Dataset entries
***
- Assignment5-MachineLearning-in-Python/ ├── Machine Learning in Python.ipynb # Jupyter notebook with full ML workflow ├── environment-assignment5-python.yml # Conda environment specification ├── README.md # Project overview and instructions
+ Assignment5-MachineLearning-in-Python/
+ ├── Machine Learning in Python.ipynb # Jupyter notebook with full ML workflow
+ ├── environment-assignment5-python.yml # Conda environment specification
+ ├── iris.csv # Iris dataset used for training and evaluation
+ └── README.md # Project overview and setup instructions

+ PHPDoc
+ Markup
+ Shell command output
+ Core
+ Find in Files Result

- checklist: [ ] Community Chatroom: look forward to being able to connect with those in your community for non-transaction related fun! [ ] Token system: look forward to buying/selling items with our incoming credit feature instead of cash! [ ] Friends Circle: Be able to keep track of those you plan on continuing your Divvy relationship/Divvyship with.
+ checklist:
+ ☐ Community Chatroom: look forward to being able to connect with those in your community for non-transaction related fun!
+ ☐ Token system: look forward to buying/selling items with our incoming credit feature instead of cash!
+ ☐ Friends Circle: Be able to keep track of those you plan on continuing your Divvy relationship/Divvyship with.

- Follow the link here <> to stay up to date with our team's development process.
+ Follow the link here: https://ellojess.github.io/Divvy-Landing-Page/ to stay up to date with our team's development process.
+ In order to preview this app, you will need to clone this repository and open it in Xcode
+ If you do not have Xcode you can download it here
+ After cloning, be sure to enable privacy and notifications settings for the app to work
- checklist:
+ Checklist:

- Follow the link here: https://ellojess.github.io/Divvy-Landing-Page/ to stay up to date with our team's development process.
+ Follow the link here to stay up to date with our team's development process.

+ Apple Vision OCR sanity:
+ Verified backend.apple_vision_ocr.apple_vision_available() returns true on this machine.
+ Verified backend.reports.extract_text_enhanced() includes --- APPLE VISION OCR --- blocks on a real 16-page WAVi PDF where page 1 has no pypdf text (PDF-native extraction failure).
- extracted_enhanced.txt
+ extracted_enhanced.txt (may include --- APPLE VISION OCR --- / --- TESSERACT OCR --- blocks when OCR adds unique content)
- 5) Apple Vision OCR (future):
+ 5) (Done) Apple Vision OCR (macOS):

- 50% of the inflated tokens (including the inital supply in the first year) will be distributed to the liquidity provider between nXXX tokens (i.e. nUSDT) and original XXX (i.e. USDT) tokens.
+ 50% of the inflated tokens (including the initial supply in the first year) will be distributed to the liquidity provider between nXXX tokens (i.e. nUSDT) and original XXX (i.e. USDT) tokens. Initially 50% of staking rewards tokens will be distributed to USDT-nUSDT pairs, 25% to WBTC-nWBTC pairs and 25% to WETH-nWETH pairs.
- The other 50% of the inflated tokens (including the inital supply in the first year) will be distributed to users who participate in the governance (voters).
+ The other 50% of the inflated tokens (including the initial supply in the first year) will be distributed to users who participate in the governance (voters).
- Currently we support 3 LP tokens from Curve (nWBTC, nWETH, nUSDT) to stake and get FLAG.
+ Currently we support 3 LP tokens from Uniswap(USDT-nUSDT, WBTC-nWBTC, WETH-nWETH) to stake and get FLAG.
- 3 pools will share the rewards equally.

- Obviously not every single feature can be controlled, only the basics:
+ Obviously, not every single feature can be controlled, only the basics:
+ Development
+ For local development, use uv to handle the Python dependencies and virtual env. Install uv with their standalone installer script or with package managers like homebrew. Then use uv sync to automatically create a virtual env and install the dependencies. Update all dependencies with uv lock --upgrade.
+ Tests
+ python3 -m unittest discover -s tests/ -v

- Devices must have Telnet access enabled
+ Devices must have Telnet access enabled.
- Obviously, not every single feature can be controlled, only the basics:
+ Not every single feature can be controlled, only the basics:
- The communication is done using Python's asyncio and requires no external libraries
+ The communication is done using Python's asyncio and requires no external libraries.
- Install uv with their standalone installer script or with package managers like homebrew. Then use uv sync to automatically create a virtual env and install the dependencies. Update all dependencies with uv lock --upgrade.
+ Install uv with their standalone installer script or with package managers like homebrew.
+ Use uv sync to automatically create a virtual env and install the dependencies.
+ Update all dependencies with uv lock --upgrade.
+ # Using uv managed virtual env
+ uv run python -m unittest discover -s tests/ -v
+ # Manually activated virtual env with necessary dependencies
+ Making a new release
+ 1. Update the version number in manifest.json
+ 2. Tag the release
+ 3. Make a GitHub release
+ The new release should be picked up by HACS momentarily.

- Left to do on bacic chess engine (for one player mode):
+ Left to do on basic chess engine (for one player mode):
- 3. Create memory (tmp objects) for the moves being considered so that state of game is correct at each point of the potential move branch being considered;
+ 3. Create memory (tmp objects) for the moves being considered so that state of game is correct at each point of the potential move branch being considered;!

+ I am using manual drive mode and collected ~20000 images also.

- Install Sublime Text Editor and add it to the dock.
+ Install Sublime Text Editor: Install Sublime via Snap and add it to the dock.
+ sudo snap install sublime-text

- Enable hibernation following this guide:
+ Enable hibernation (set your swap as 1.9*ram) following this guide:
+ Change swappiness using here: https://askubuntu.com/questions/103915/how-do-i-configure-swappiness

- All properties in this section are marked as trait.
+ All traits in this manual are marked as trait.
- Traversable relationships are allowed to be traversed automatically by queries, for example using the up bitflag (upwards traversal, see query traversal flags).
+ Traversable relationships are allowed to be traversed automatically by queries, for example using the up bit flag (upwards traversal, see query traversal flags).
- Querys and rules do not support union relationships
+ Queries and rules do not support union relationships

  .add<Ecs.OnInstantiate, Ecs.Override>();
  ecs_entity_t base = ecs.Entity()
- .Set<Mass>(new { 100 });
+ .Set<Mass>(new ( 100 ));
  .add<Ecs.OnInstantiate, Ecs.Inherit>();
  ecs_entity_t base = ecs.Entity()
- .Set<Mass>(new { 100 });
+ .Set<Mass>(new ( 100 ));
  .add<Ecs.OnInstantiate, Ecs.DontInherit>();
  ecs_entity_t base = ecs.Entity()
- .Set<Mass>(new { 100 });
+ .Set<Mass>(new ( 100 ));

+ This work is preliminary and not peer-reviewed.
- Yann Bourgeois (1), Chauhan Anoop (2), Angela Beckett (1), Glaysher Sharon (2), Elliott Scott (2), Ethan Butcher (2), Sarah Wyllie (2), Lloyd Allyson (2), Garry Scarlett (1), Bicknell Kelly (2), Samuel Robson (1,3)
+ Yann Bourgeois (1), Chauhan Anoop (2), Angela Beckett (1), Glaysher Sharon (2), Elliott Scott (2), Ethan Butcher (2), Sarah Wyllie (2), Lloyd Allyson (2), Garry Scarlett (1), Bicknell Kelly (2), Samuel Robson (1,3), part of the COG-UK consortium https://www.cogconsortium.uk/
***
▶ [THE TASK]:
Of the entries above, repeat exactly the lines between the line with "- The communication" and the line with "Enable hibernation (set", inclusive, and no others.

▶ [THE ANSWER]:
- The communication is done using Python's asyncio and requires no external libraries
+ The communication is done using Python's asyncio and requires no external libraries.
- Install uv with their standalone installer script or with package managers like homebrew. Then use uv sync to automatically create a virtual env and install the dependencies. Update all dependencies with uv lock --upgrade.
+ Install uv with their standalone installer script or with package managers like homebrew.
+ Use uv sync to automatically create a virtual env and install the dependencies.
+ Update all dependencies with uv lock --upgrade.
+ # Using uv managed virtual env
+ uv run python -m unittest discover -s tests/ -v
+ # Manually activated virtual env with necessary dependencies
+ Making a new release
+ 1. Update the version number in manifest.json
+ 2. Tag the release
+ 3. Make a GitHub release
+ The new release should be picked up by HACS momentarily.

- Left to do on bacic chess engine (for one player mode):
+ Left to do on basic chess engine (for one player mode):
- 3. Create memory (tmp objects) for the moves being considered so that state of game is correct at each point of the potential move branch being considered;
+ 3. Create memory (tmp objects) for the moves being considered so that state of game is correct at each point of the potential move branch being considered;!

+ I am using manual drive mode and collected ~20000 images also.

- Install Sublime Text Editor and add it to the dock.
+ Install Sublime Text Editor: Install Sublime via Snap and add it to the dock.
+ sudo snap install sublime-text

- Enable hibernation following this guide:
+ Enable hibernation (set your swap as 1.9*ram) following this guide:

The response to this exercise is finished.